In this week’s Research Ethics Roundup, we explore some of the ethical and practical questions posed by new innovations in the research enterprise, as well as some age old concerns, such as the recruitment of subjects for clinical trials. Read on:
FDA, Sponsors Look to Expand Patient Input to Clinical Trials: The involvement of patient groups in the design of clinical trials is becoming increasingly common. In this article for Applied Clinical Trials, Jill Wechsler reports on this shift, as well as the Food and Drug Administration’s efforts to foster patient-focused drug development.
Hopkins Faces $1B Lawsuit Over Role in Government Study that Gave Subjects STDs: From 1946 to 1948, the US Public Health Service supported research in Guatemala in which subjects were intentionally exposed and infected with sexually transmitted diseases without consent. On April 1, former research subjects and their families filed a lawsuit against The Johns Hopkins University, which alleges that the institution is in part responsible given the role that some faculty members at the institution had in approving the study.
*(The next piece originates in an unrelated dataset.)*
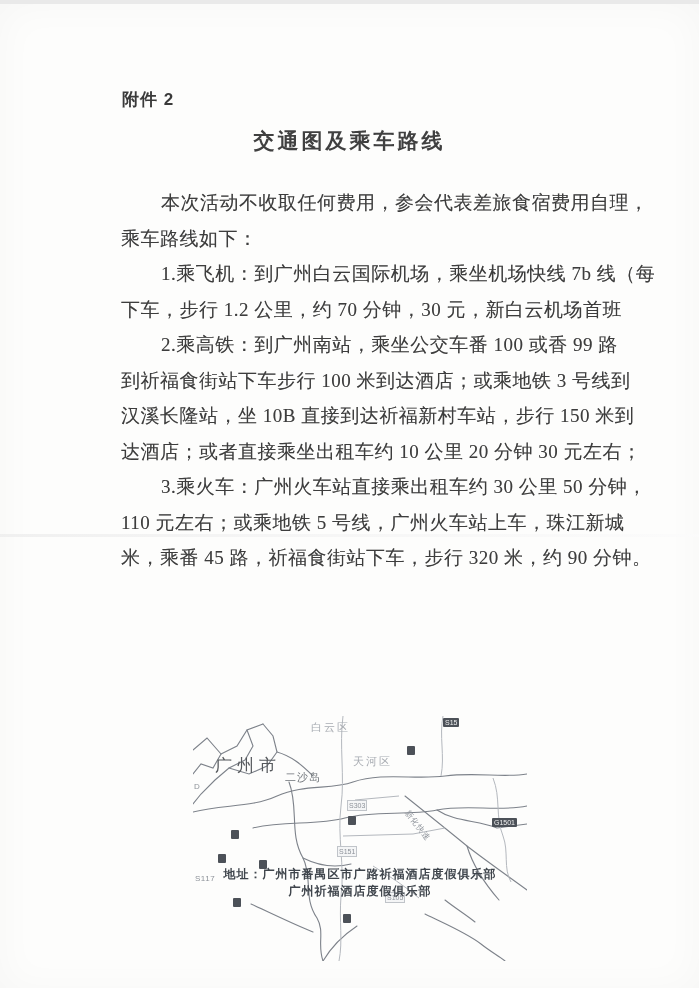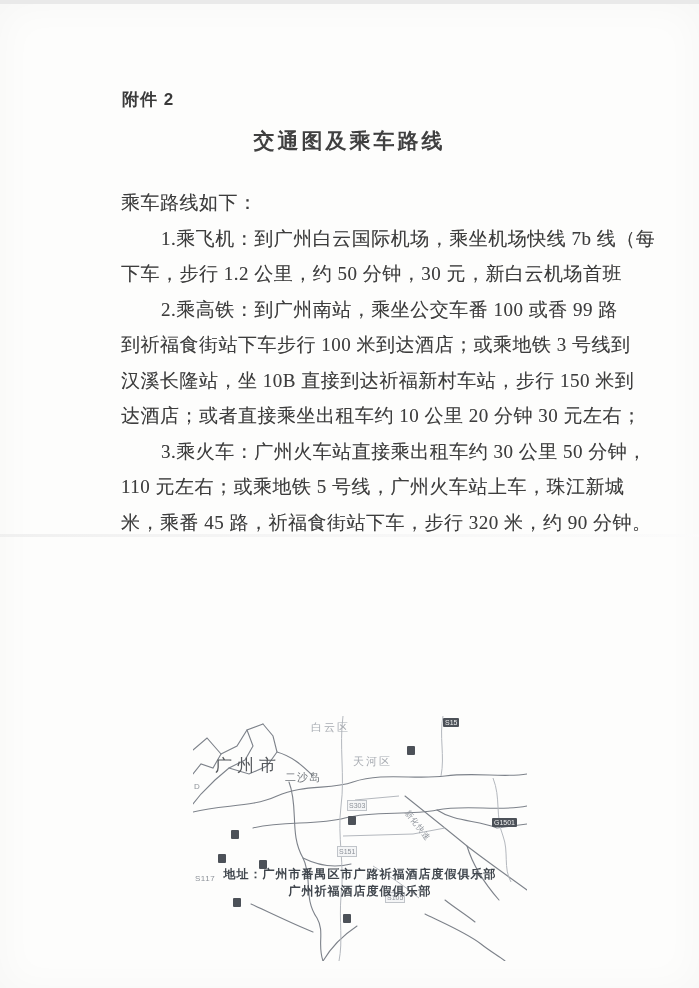"本次活动不收取任何费用，参会代表差旅食宿费用自理，" div.line { html: none -> <div>本次活动不收取任何费用，参会代表差旅食宿费用自理，</div> }
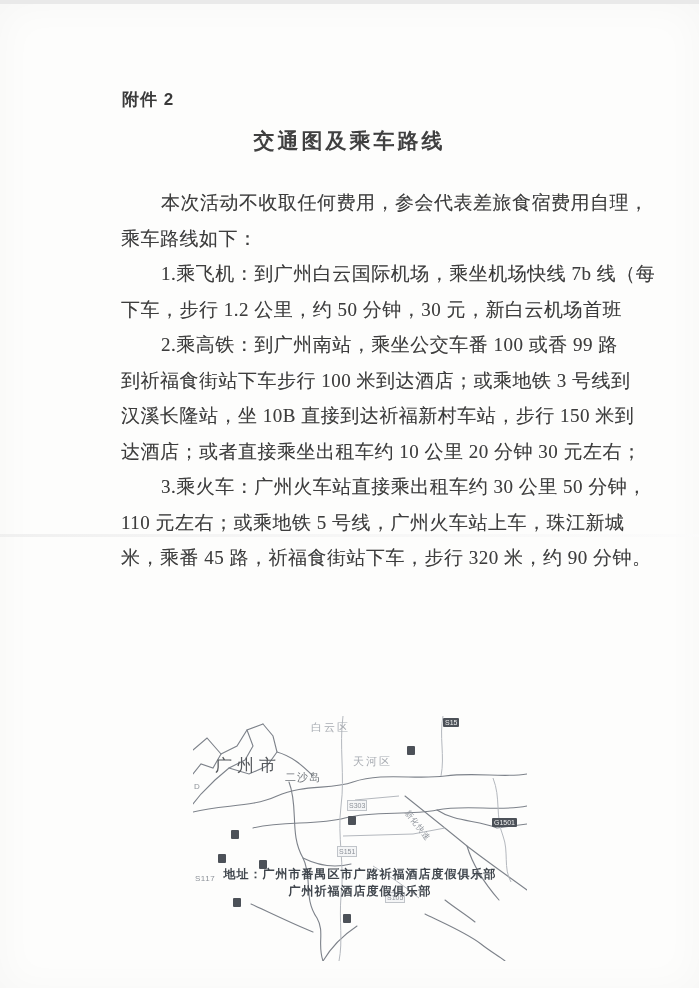"下车，步行 1.2 公里，约 50 分钟，30" div.line { text: 50 -> 70 }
Living With Cancer: Clinical Trials Looking for Patients: In this column for The New York Times, Susan Gubar examines clinical trial enrollment through her own experiences participating in a Phase I trial for ovarian cancer, including how the design of trials make participation difficult for many.
This New Facebook App Wants to Collect Your DNA for Research: Genes for Good, a new Facebook app from the University of Michigan, will allow individuals to “complete recurring surveys about their health history and habits. Once they’ve filled out enough questionnaires, they’re eligible to send in a saliva sample; researchers will then extract their DNA and analyze it.” In this article for Mic, Sophie Kleeman explores some of concerns related to privacy that the app raises.
We Need to Unlock the Brain’s Secrets—Ethically: On March 26, The Presidential Commission for the Study of Bioethical Issues released Gray Matters: Topics at the Intersection of Neuroscience, Ethics, and Society, which examines questions around advances in neuroscience and related technologies. In this piece from Scientific American, Amy Gutmann, chair of the committee, discusses the release of the report, as well as the three central issues explored: the capacity for consent; neuroscience and the legal system; and neural modification and cognitive enhancement.